Proposed schematic diagrams showing the disposition of thiamine and carnitine in the kidney in humans. The renal clearance (CLR) of (a) thiamine and (b) carnitine was defined as follows: CLR = (GFR + CLsec) · (1–FR), where GFR, CLsec, and FR represent the glomerular filtration rate, tubular secretion clearance, and fraction of reabsorption from the urine to the blood, respectively. For carnitine (c), another hypothetical diagram was also designed assuming negligible uptake of the compound from the basolateral side. The diagram includes rough estimates of the contribution of the glomerular filtration (black arrows), tubular secretion (gray arrows), and reabsorption (dotted line) under the following assumptions: PYR does not affect GFR and reabsorption [FR · (GFR + CLsec)]. The units of GFR and CLsec are mL/min.
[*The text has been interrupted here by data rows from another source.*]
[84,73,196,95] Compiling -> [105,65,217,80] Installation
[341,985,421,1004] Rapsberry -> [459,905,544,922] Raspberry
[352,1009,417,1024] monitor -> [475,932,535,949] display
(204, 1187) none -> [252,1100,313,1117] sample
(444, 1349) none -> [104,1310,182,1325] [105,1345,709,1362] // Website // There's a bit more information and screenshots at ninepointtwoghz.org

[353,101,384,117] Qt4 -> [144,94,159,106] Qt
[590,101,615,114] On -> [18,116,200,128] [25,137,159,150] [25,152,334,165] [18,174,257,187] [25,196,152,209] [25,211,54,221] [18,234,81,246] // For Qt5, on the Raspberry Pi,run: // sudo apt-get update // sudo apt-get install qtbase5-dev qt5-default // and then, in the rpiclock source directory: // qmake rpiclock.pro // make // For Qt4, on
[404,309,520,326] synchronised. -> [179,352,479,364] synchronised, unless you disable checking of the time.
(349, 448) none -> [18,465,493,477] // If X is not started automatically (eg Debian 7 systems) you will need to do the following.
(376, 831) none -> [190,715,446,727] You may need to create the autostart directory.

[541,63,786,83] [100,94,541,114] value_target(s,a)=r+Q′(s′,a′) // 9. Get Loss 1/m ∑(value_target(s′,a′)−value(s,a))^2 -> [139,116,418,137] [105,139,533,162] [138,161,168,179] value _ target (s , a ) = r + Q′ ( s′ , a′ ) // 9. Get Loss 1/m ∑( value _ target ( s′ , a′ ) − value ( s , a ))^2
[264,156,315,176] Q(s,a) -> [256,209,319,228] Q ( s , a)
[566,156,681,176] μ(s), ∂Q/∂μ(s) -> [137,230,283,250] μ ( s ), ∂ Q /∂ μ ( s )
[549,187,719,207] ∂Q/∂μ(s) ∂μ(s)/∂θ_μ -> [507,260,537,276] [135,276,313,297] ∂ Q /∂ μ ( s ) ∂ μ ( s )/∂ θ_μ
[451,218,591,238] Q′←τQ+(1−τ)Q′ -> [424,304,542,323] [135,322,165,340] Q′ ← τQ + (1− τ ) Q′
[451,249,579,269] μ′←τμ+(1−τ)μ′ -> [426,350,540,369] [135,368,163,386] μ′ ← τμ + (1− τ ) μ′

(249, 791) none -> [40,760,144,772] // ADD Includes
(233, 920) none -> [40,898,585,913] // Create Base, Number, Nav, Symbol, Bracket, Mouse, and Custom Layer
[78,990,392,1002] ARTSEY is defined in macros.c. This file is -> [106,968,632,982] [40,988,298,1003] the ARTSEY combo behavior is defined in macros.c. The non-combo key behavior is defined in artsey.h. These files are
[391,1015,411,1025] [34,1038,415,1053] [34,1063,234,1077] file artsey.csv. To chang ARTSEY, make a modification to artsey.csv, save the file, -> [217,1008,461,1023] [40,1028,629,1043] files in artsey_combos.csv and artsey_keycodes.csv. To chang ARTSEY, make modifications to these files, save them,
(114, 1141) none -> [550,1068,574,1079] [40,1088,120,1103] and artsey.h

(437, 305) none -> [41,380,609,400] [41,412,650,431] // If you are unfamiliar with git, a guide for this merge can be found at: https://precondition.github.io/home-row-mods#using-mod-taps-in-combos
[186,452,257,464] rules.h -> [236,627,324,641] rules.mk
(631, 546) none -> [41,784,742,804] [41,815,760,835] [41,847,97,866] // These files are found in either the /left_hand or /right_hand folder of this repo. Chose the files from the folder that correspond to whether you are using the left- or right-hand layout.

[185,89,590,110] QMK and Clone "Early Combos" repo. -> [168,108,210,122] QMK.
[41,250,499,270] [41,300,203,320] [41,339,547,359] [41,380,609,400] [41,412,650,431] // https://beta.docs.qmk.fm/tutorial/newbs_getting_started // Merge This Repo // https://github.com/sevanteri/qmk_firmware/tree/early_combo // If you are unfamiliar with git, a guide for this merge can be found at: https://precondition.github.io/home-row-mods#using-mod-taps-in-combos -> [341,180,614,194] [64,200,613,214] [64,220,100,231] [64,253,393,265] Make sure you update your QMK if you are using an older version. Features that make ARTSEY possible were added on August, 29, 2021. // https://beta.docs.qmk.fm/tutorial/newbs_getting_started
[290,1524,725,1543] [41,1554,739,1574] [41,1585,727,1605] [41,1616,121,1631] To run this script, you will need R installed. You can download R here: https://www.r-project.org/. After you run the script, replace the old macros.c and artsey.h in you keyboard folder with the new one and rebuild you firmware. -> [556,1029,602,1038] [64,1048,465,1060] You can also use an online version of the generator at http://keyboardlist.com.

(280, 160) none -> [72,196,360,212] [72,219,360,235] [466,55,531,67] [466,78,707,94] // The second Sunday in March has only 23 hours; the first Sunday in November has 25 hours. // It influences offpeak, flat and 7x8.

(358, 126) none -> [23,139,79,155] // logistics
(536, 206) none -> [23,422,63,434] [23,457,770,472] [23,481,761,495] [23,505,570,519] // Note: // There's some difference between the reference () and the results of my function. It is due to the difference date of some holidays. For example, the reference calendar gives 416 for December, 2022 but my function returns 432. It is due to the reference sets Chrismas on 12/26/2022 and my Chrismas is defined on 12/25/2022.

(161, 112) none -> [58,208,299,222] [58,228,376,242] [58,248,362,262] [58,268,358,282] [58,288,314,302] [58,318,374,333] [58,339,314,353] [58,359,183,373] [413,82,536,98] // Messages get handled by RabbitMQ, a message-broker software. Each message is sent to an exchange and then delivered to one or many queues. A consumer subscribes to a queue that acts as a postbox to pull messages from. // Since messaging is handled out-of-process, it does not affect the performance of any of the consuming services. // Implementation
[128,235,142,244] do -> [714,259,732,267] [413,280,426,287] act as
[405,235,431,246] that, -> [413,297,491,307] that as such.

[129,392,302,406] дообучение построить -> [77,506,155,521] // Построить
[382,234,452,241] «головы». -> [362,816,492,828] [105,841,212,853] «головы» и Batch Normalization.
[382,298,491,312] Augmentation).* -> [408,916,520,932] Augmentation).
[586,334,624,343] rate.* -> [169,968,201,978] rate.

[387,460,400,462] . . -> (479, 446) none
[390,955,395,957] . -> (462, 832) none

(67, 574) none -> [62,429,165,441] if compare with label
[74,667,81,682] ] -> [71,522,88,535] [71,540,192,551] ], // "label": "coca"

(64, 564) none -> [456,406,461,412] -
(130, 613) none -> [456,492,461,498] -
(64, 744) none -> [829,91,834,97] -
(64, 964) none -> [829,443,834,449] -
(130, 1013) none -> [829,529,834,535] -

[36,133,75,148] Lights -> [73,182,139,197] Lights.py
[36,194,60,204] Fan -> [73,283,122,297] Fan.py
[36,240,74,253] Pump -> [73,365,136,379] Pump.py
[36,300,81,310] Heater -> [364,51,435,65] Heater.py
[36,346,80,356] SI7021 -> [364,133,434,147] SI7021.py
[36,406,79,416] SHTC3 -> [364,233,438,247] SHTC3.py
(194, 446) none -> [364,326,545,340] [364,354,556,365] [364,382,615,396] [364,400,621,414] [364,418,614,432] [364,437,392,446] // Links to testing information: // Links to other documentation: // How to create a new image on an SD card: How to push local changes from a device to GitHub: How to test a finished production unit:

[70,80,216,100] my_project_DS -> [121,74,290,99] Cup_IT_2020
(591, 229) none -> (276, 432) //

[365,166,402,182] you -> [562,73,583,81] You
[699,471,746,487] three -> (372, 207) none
Evaluating the DDI risk involving MATEs is an important issue in the avoidance of severe DDIs since the inhibition of MATEs causes an elevation of the tissue concentrations of the victim drugs, and consequently potentiates its effect in the kidney. Several endogenous compounds with different kinetic characteristics are now available for this purpose. NMN and creatinine are secretion type, whereas thiamine is reabsorption type. The plasma levels of NMN show circadian rhythm for 12 h (14), whereas that of thiamine showed weak circadian rhythm. The fact that the CLR of NMN and thiamine is more susceptible to the changes in the activities of MATEs, which showed a 70–80% reduction, than is metformin (34%, (13)) supports their usefulness as MATE biomarkers. It is obvious that use of endogenous compounds as probe can save time and the expense of additional clinical studies to evaluate the risk of DDIs during drug development. Further studies are necessary to establish such endogenous substrates for other drug transporters.

CONCLUSION

Our findings suggest that MATEs account for the efflux of thiamine, and perhaps carnitine, into the urine. Urinary excretion of thiamine is a useful biomarker for assessing the inhibitory potential of investigational drugs toward MATEs in preclinical and early clinical studies of drug development.